Es ist die Initialzündung für ihr politisches Gewissen und ihre künstlerische Laufbahn, die immer von dieser Zerrissenheit lebt, als Privilegierte ihren eigenen Krieg zu führen – einen Krieg mit ihren Waffen. Sie nimmt ihren Künstlernamen M.I.A. an, er steht für "Missing in Action", im Kampf vermisst, oder für "Missing in Acton", ein Stadtteil von London, ein Wortspiel. Sie fotografiert Szenen aus dem Bürgerkrieg vom Bildschirm ab und hängt sie in ihrem Zimmer auf, sie hat ihr Thema gefunden.

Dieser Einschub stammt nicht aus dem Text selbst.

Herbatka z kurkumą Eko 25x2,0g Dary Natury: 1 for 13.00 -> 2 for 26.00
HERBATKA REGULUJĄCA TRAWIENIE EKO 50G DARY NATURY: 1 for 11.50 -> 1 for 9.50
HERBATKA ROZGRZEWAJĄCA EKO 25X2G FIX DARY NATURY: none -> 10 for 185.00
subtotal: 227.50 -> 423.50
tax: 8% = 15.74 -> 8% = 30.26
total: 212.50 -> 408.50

Als Menschenrechtlerin nicht ernst genommen

M.I.A.s Debütalbum "Arular" von 2005 ist ihrem Vater gewidmet und machte sie mit einen Schlag weltweit bekannt. Auch abseits ihrer Musik versucht sie immer wieder, die Öffentlichkeit auf die Menschenrechtslage in Sri Lanka hinzuweisen. Doch schon früh wird sie mit Skepsis konfrontiert. Man nimmt sie, das wilde und modebewusste Glamour Girl, verlobt mit einem Whiskey-Dynastie-Erben in den USA, nicht wirklich für voll. Die Leute wollen lieber Klatsch-Geschichten aus Beverly Hills hören.

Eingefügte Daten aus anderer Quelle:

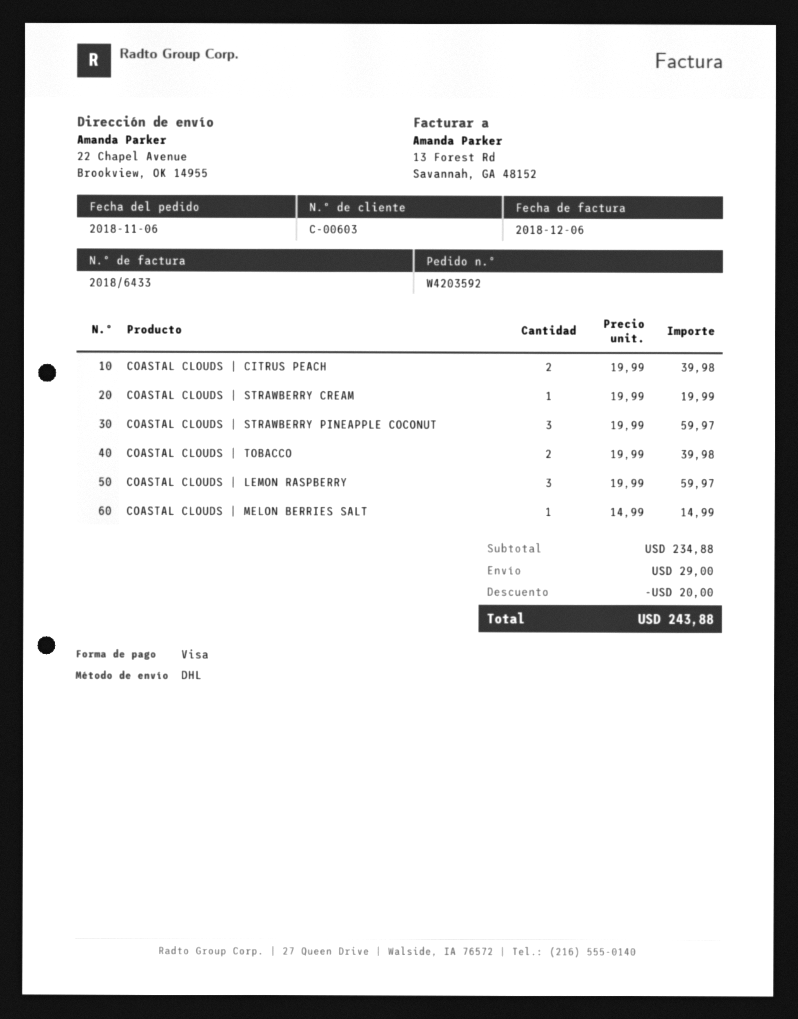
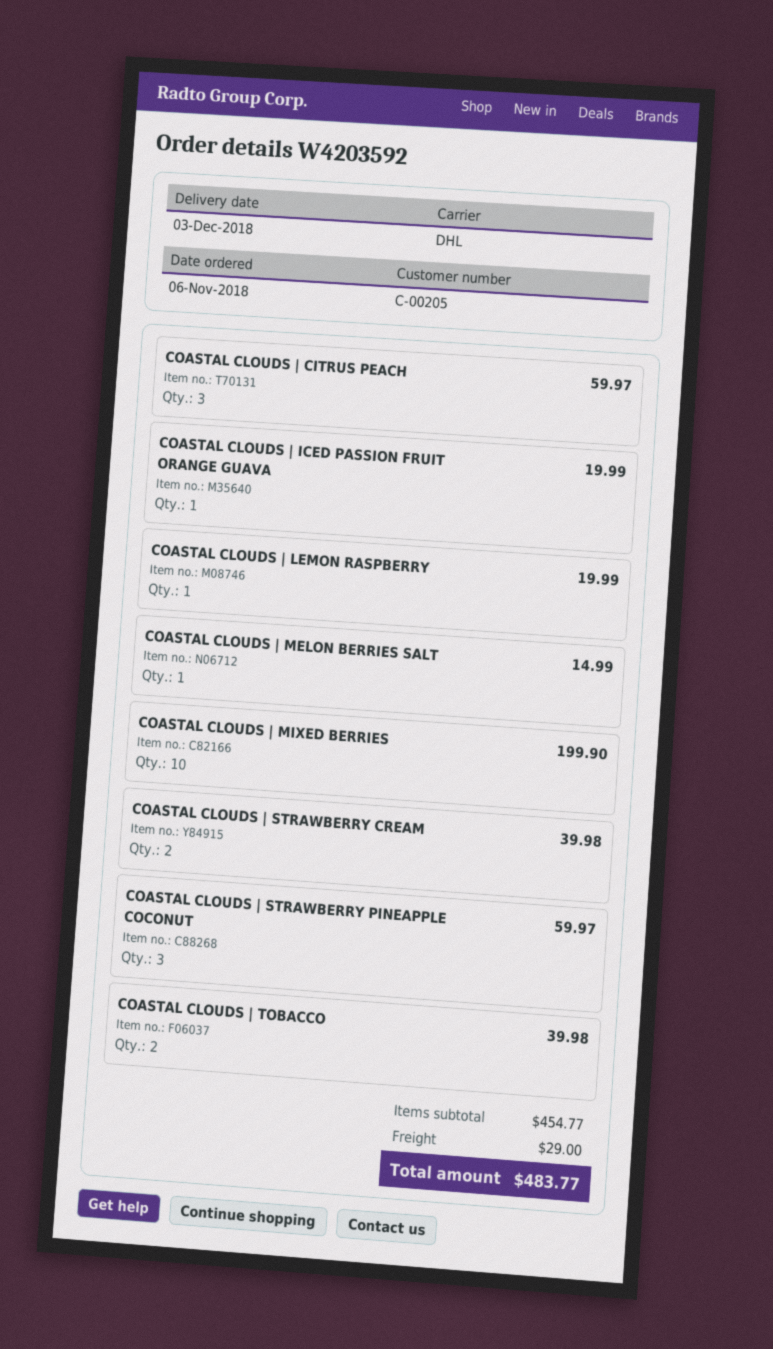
customer number: C-00603 -> C-00205
COASTAL CLOUDS | CITRUS PEACH: 2 for 39.98 -> 3 for 59.97
COASTAL CLOUDS | STRAWBERRY CREAM: 1 for 19.99 -> 2 for 39.98
COASTAL CLOUDS | LEMON RASPBERRY: 3 for 59.97 -> 1 for 19.99
COASTAL CLOUDS | ICED PASSION FRUIT ORANGE GUAVA: none -> 1 for 19.99
COASTAL CLOUDS | MIXED BERRIES: none -> 10 for 199.90
subtotal: 234.88 -> 454.77
discount: 20.00 -> none
total: 243.88 -> 483.77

Wut und künsterlische Energie

Regisseur Steve Loveridge, seit gemeinsamen Studientagen mit M.I.A. befreundet, konnte für seinen Film "Matangi/Maya/M.I.A." auf das gesamte private Filmarchiv von M.I.A. zurückgreifen und mischt es mit eigenen aktuellen Interviews und Off-Kommentaren der 43-jährigen Künstlerin. Herausgekommen ist eine intime Dokumentation, die nachvollziehbar darstellt, wie radikal M.I.A. tickt, wie sie immer wieder die direkte Konfrontation sucht mit den Selbstverständlichkeiten der westlichen Komfortwelt, der Welt, die sie groß gemacht hat.

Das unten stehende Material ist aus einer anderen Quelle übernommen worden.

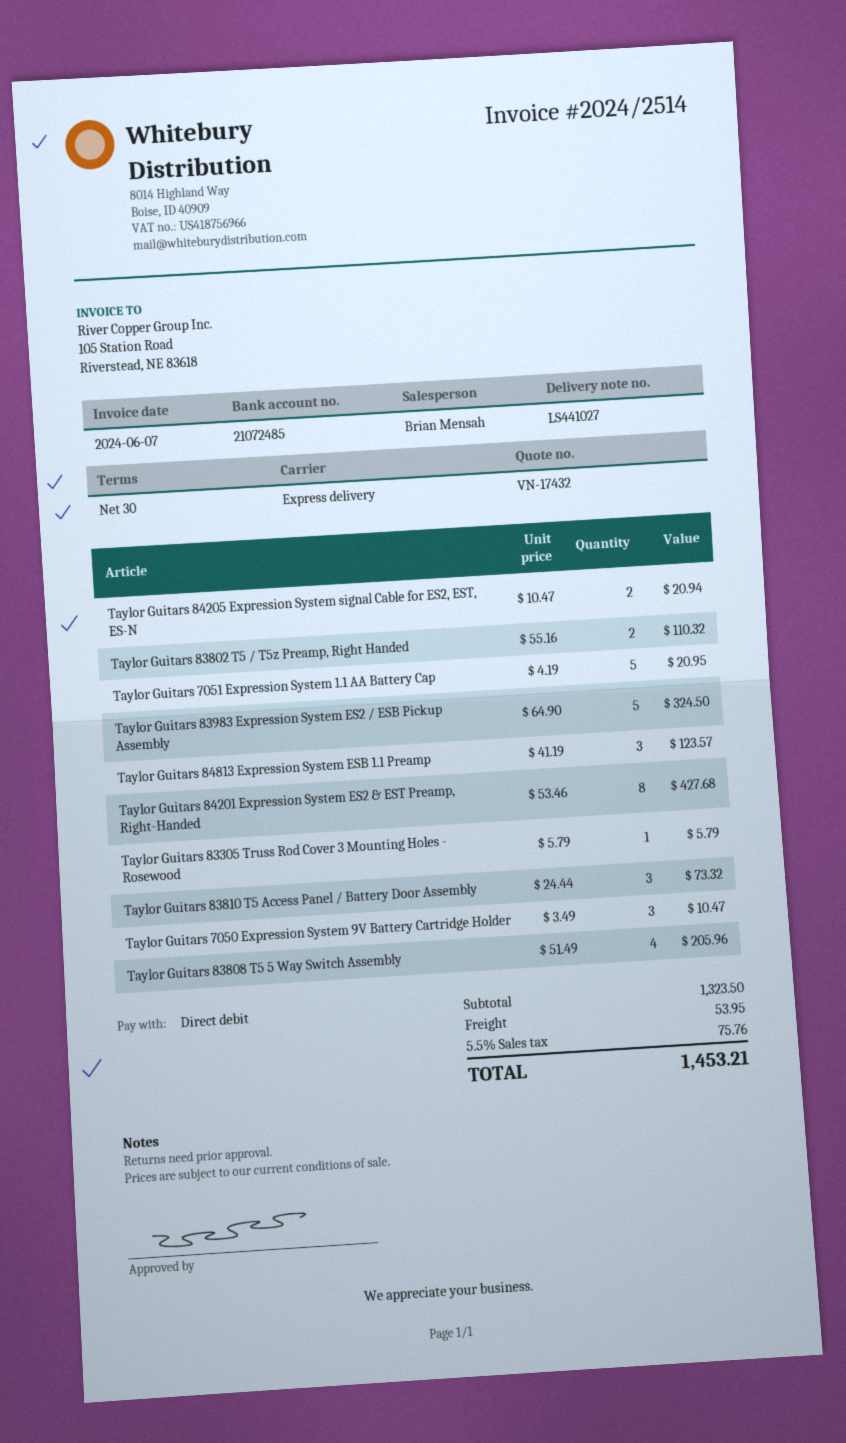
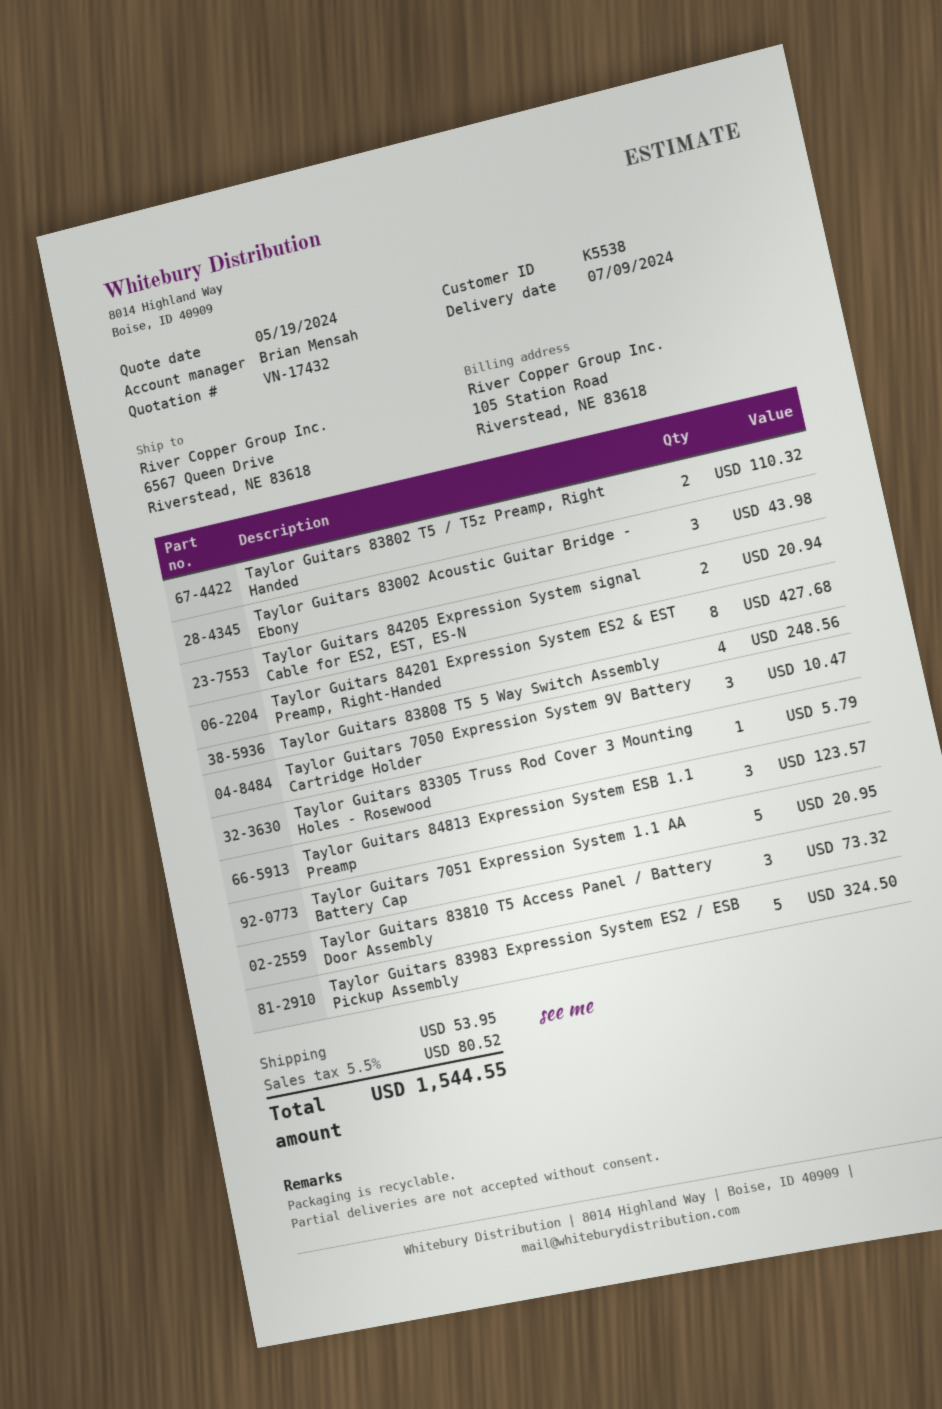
Taylor Guitars 83808 T5 5 Way Switch Assembly: 4 for 205.96 -> 4 for 248.56
Taylor Guitars 83002 Acoustic Guitar Bridge - Ebony: none -> 3 for 43.98
tax: 5.5% = 75.76 -> 5.5% = 80.52
total: 1453.21 -> 1544.55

Aus diesem extremen Spannungsverhältnis schöpft sie ihre Wut und künstlerische Energie. So erklären sich auch ihre medialen Terrorakte, wenn man so will, wie der Stinkefinger während des Superbowl-Auftritts mit Madonna 2012 – was die US-amerikanische Nation noch Tage lang schwer beschäftigte. Steve Loveridge schafft kein kritisches Portrait von M.I.A., dafür ist er als langjähiger Weggefährte zu nahe dran. Der Trumpf des Films sind die vielen intimen Momente aus ihren privaten Tapes, die helfen, sie besser zu verstehen. Ein Art visuelles Mixtape nicht nur für Fans.